Add to that the newfound “love” that non-.NET developers are getting. You can develop for SharePoint and Office without touching Visual Studio, if you so desire. Both Office and SharePoint and Office 365 are extended through services, and it basically doesn’t matter what platform those services are running on.

Of course, the development story will probably be significantly easier with Microsoft’s tools and development platforms.

Innovative SharePoint UI Design

SharePoint and Office sport impressive new UIs that are clean and simple. Terminology has changed, and elements have moved, but this time I think it’s safe to say that everything is taking a huge step toward natural, intuitive design.

In fact, some parts of the story—like the new radial menu in OneNote RT—are downright outrageously cool. And, for once, design concepts apply across the spectrum of products: Windows, Phone, Office, SharePoint, Xbox.

Split Your SharePoint Workloads

Stop trying to do everything on “one version” of SharePoint, or even “one farm.” Figure out what your business needs are and build accordingly. That means some workloads belong onsite on SharePoint 2010 (or earlier), some in the cloud, some on prem on 2013.
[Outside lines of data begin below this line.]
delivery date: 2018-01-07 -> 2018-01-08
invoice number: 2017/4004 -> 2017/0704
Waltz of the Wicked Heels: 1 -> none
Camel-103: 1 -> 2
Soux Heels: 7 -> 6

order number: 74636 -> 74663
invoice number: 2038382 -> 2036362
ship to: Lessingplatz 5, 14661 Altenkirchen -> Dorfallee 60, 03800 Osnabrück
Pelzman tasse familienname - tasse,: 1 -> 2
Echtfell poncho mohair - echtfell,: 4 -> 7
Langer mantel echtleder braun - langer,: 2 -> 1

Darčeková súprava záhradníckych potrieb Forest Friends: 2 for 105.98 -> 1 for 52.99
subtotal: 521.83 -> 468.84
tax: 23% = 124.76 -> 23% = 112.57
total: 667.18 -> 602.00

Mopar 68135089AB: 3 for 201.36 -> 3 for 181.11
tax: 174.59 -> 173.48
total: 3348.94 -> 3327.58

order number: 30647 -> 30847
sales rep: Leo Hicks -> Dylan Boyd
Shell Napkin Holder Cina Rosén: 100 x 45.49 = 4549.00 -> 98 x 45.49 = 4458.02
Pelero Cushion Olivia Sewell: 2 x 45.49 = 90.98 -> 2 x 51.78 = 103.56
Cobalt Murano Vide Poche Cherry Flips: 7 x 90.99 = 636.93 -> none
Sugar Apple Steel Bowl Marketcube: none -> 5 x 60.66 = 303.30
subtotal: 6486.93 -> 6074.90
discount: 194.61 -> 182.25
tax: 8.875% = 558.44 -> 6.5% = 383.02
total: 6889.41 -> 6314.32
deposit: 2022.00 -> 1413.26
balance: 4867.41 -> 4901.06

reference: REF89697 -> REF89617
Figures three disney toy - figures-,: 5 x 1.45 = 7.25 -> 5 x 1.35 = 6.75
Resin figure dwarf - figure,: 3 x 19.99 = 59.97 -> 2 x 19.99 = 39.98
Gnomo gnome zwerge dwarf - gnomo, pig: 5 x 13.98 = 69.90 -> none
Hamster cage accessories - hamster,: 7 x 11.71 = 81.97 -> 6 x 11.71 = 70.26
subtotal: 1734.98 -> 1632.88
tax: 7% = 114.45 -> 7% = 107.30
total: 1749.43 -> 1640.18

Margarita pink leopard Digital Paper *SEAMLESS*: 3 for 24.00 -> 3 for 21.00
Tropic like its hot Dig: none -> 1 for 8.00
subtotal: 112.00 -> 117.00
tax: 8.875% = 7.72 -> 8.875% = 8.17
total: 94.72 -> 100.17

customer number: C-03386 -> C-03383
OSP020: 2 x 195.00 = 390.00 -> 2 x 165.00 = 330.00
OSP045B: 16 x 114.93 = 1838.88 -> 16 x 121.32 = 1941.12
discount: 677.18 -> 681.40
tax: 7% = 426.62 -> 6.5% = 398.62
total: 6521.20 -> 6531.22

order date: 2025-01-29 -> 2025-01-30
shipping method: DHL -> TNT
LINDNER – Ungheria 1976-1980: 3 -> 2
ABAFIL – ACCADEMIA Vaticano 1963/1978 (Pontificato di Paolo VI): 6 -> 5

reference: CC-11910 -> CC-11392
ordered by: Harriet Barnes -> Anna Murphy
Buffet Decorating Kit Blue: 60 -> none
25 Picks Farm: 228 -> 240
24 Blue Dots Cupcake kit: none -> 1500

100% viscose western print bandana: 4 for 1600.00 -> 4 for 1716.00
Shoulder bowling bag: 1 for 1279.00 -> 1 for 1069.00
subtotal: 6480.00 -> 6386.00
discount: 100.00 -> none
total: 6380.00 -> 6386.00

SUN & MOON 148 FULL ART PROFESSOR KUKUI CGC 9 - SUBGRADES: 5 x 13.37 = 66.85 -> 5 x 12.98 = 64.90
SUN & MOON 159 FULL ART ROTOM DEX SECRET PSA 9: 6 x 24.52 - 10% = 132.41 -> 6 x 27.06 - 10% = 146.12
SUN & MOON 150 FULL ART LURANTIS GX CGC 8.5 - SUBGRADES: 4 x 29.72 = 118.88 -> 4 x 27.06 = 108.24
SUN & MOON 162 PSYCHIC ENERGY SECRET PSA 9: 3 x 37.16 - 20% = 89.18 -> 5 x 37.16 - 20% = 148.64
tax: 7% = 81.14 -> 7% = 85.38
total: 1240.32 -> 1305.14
Microsoft Bet the Farm. Buy In!

The most level-headed folks I know recognize the magnitude of what Microsoft has undertaken in the last couple of years, steering not just one big boat, but all of its big boats, in a radically new direction.

Core tenants such as “Only on Windows” have been shattered. It's now Service-first. Real design. Consumer focus. Non-.NET. $39 price tags for Windows. Cloud. Subscription models. Creating hardware [Surface]. The list goes on and on. The company has gone through a revolutionary change.

You can see, clearly, that Microsoft is attacking most or all of the major industry metatrends—including mobility, cloud, big data, social, search, compliance, distributed workforce—all at once. This is as aggressive a Microsoft as I’ve ever seen. A Microsoft taking more risks, and bigger risks, than I can remember.

This is huge. And Microsoft is applying what Google and Apple and Amazon have proved possible into an ecosystem of products that touch over a billion users.

Not everything Microsoft is going to release is going to be a home run, but I think that the company has met its goal of proving it can innovate and adapt to a world that is very different than it was just a few years ago.

This is “do or die” for Microsoft. All the cards are on the table. Microsoft will either crash and burn or will catch fire in a way that will astound us.

While Apple, Google, Amazon, and other companies are and will continue to be innovative and successful, this is the time where Microsoft pulls together the 80 percent and pushes it out to a billion users. That’s why my money is on Microsoft’s success.

I think Microsoft is now unshackled from several major weights. It is through the legal battles of the 90s and early 2000s. It has built an extraordinarily capable cloud. And now it has overhauled every one of its core products.

While I’m very impressed at what I see in the new releases, and while I see the value they deliver, and the pain they address, I am actually most interested in what Microsoft will do next!

All of the talented people who made all of these huge changes possible will now be unleashed to add features and functionality to the newly-plumbed service-first products. Folks, you ain’t seen nothing yet.